### PROBLEM STATEMENT
Begin your transcription at the line containing "none -> <div>Management</div>" and continue it, word for word, to the final line below. Include only those lines and skip the pictures.

Segment Open

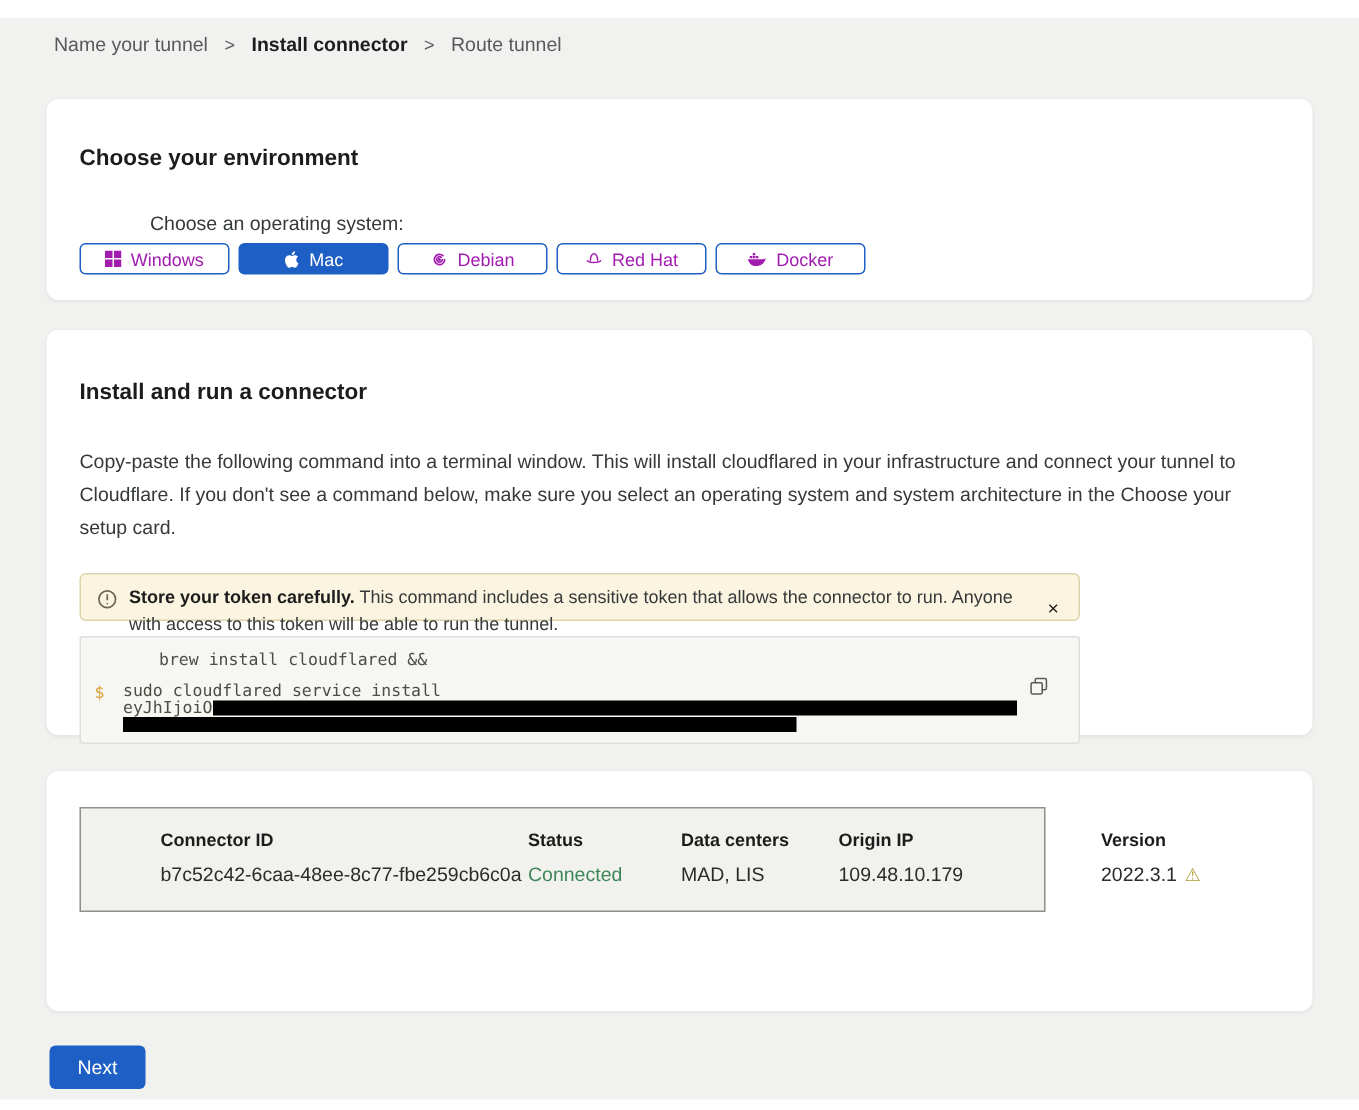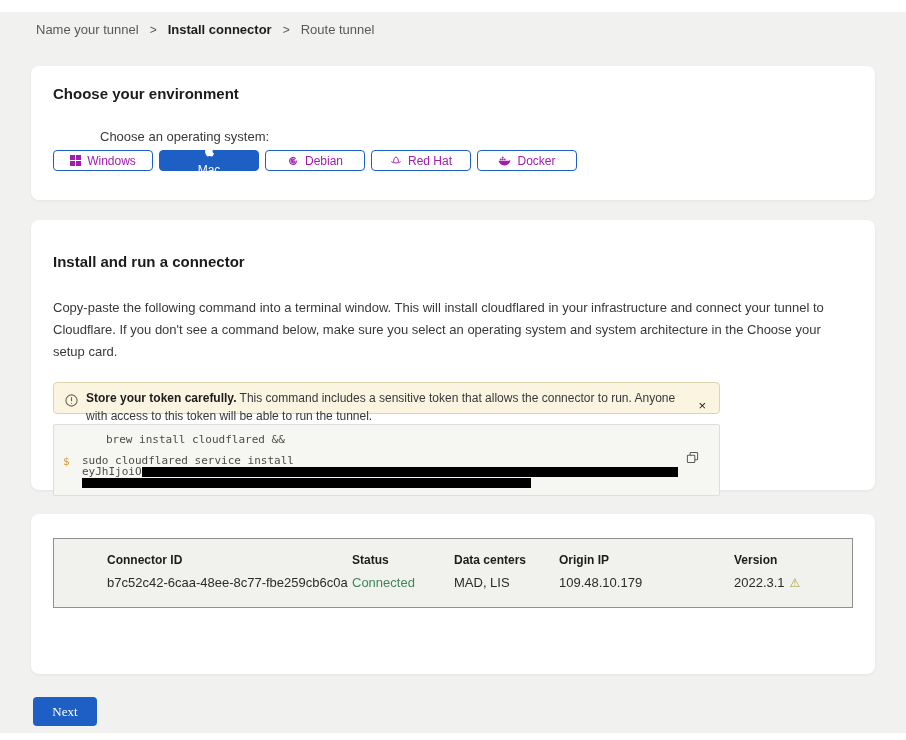"Choose your environment" .card h2 { padding-top: 19px -> 31px }
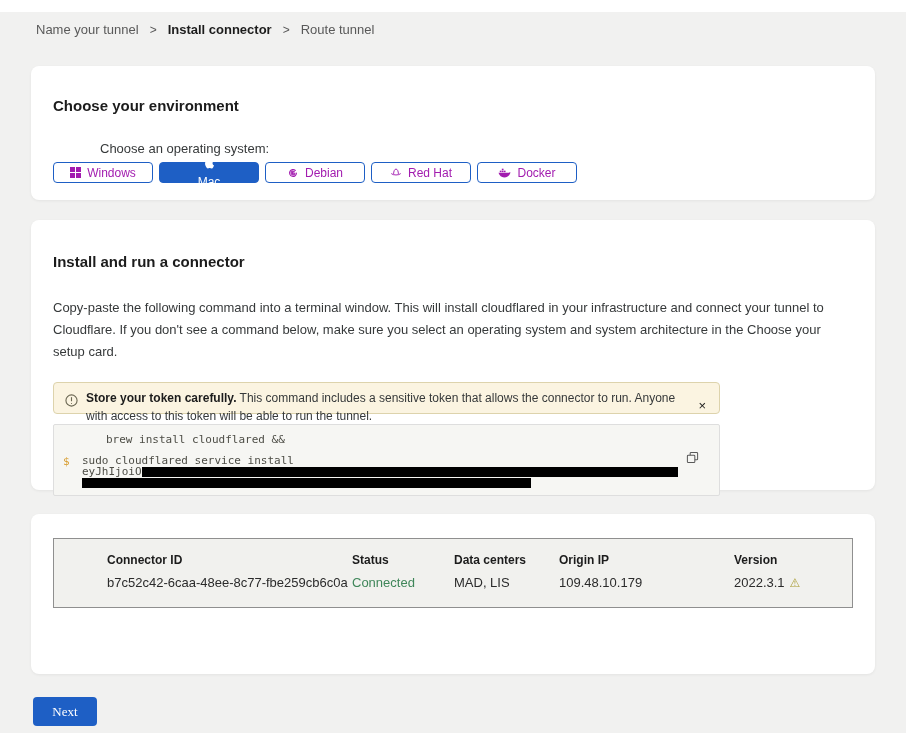"Mac" .os-btn.selected { flex-direction: column -> none }
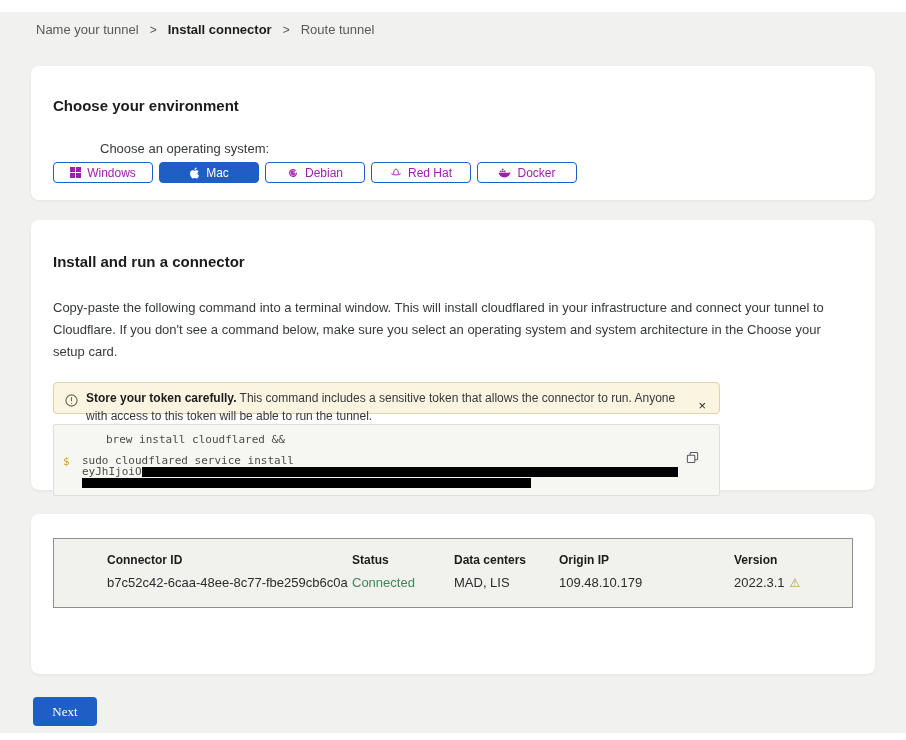"Connector ID" .connectors-table { width: 800px -> 644px }
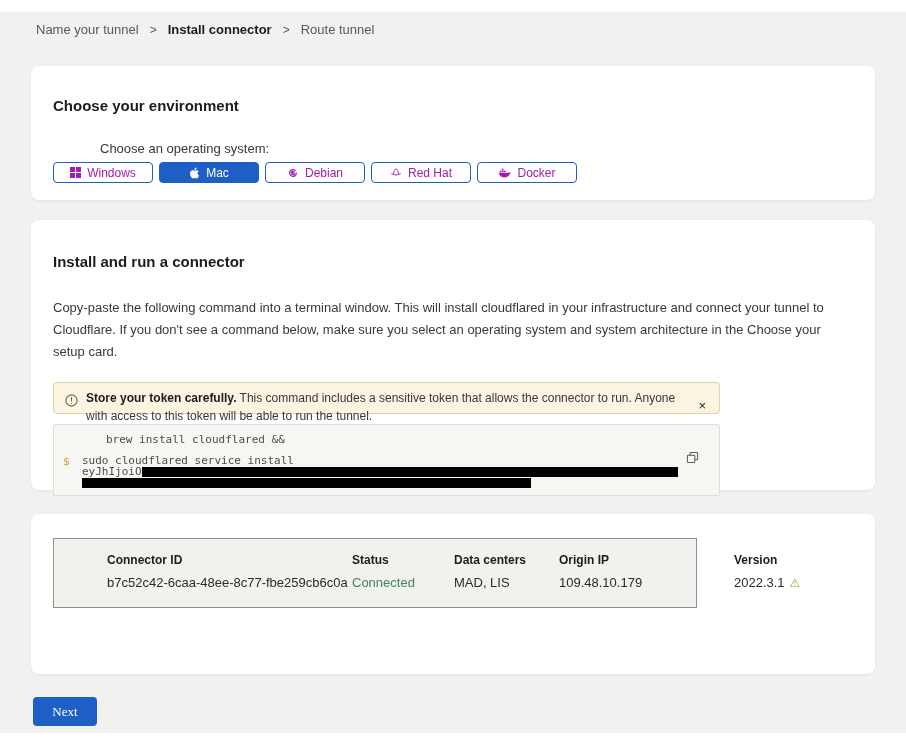"Next" .next-btn { font-family: Liberation Serif, serif -> Liberation Sans, sans-serif }
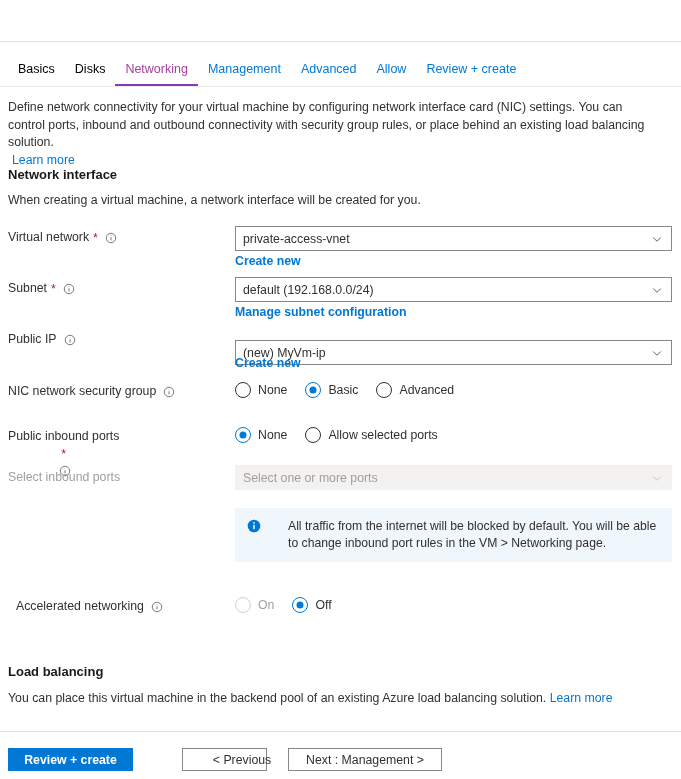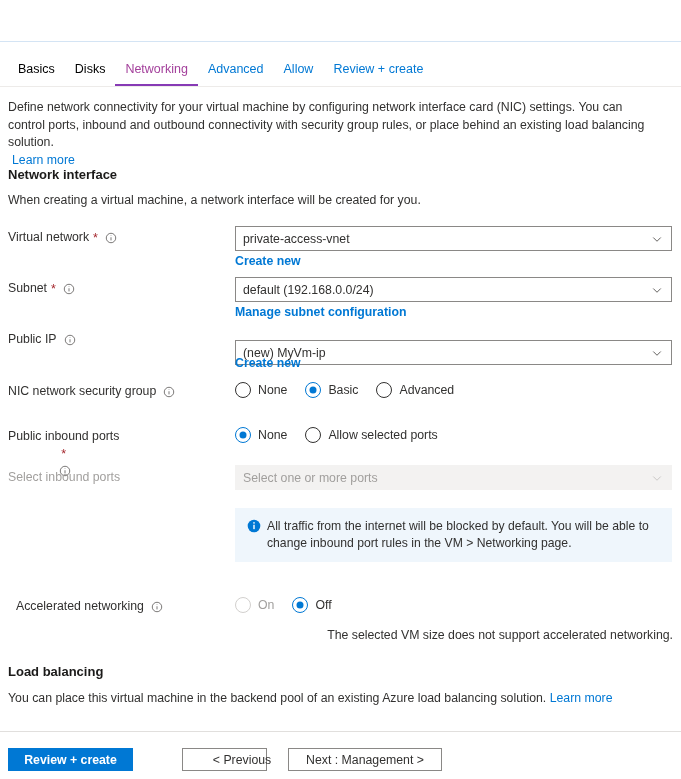"Management" div.tab { html: none -> <div>Management</div> }
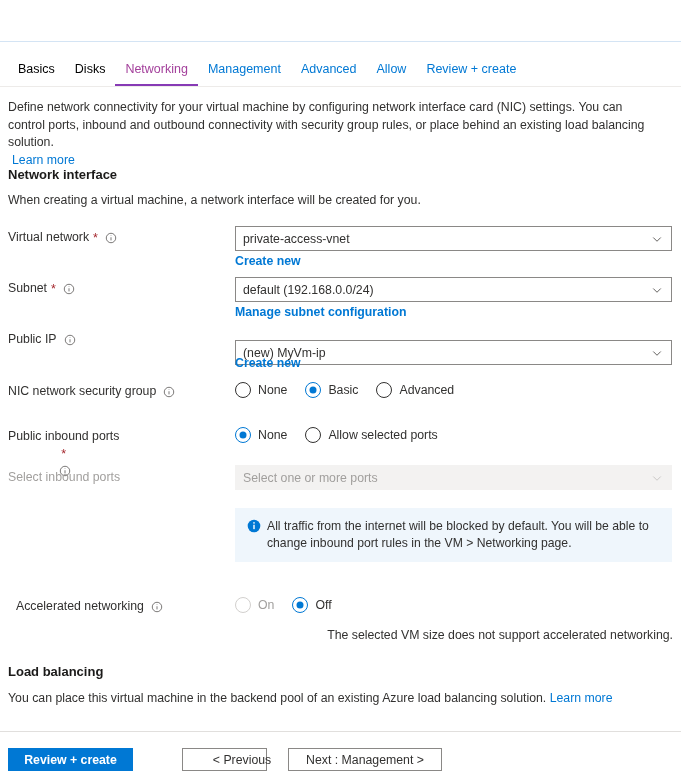"All traffic from the internet" .infobox { gap: 6px -> 27px }
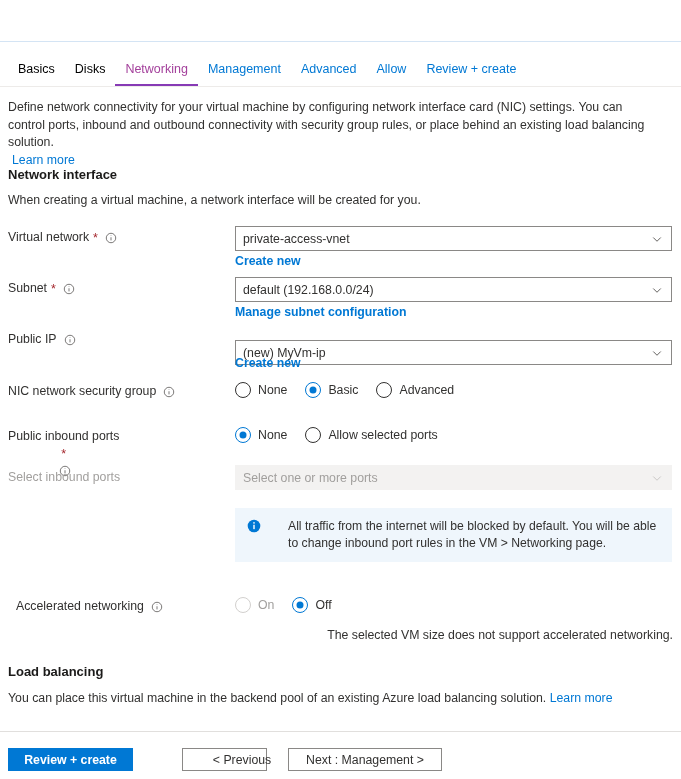"The selected VM size does" div.note { html: <div>The selected VM size does not support accelerated networking.</div> -> none }
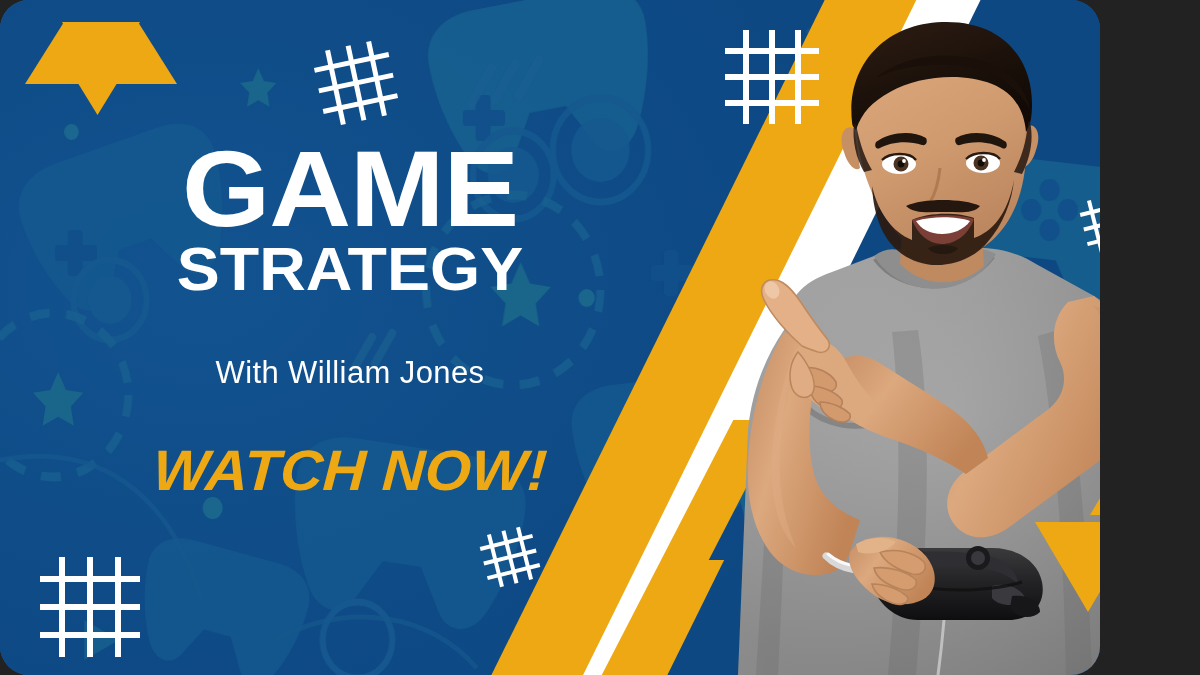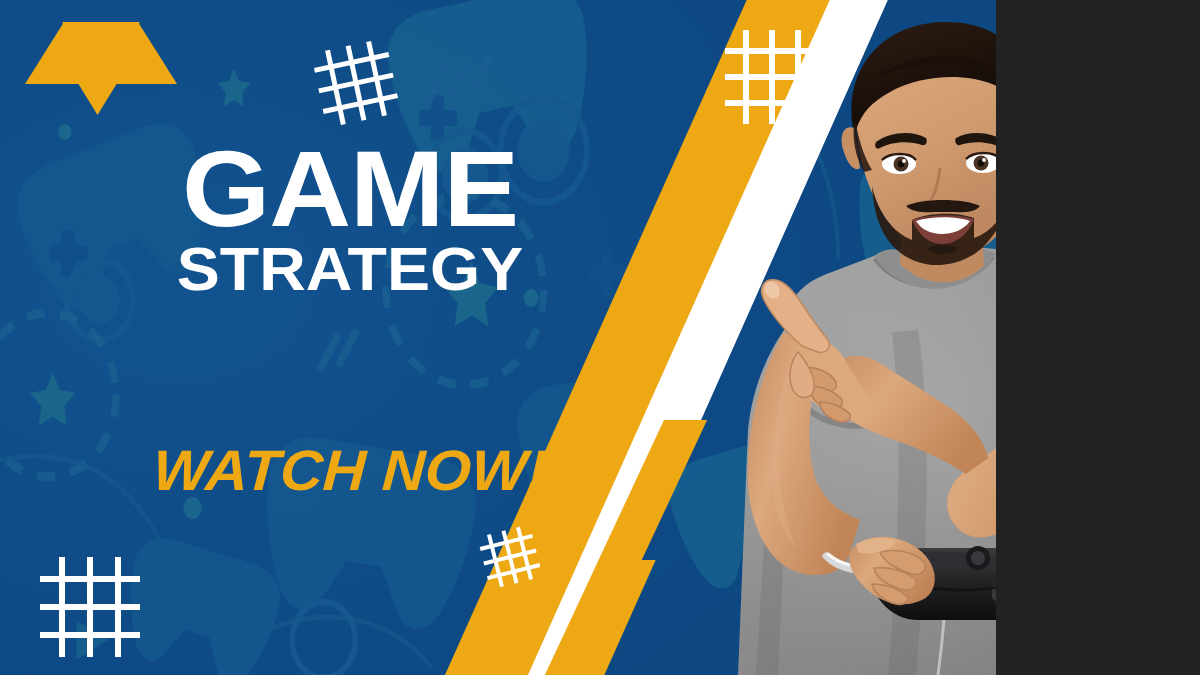"GAME" #banner { border-radius: none -> 29px; width: 996px -> 1100px }
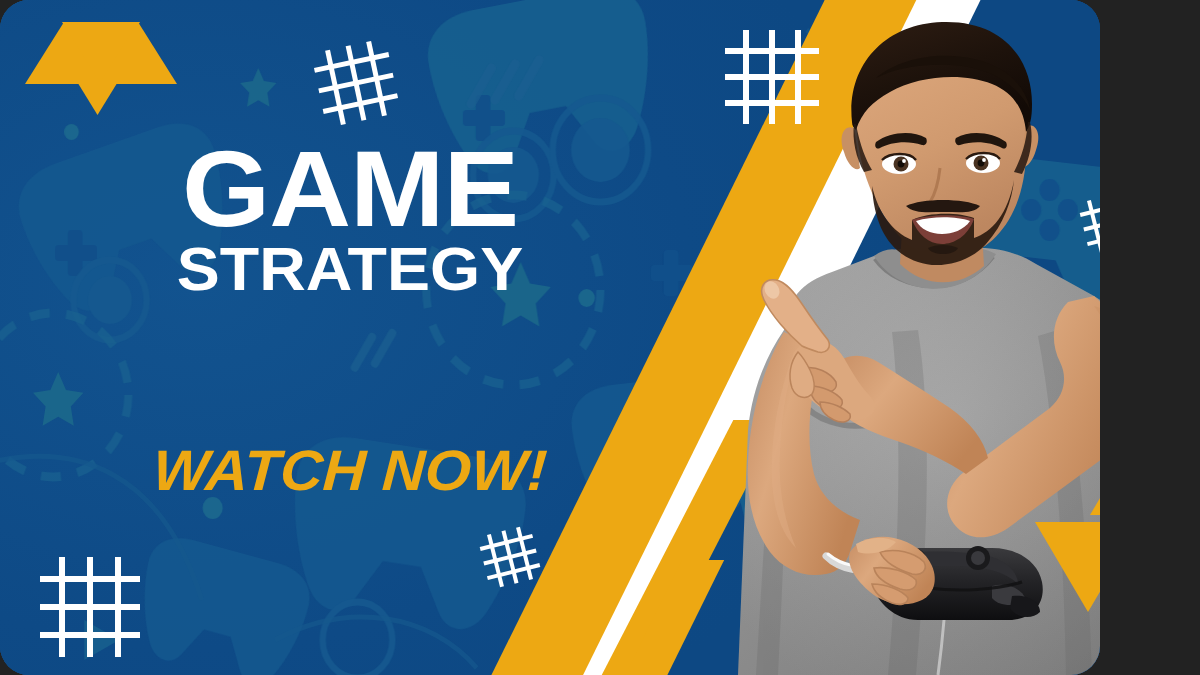"With William Jones" div.presenter { html: none -> <div>With William Jones</div> }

Segment Closed

### TASK SOLUTION
"Management" div.tab { html: none -> <div>Management</div> }
"All traffic from the internet" .infobox { gap: 6px -> 27px }
"The selected VM size does" div.note { html: <div>The selected VM size does not support accelerated networking.</div> -> none }
"GAME" #banner { border-radius: none -> 29px; width: 996px -> 1100px }
"With William Jones" div.presenter { html: none -> <div>With William Jones</div> }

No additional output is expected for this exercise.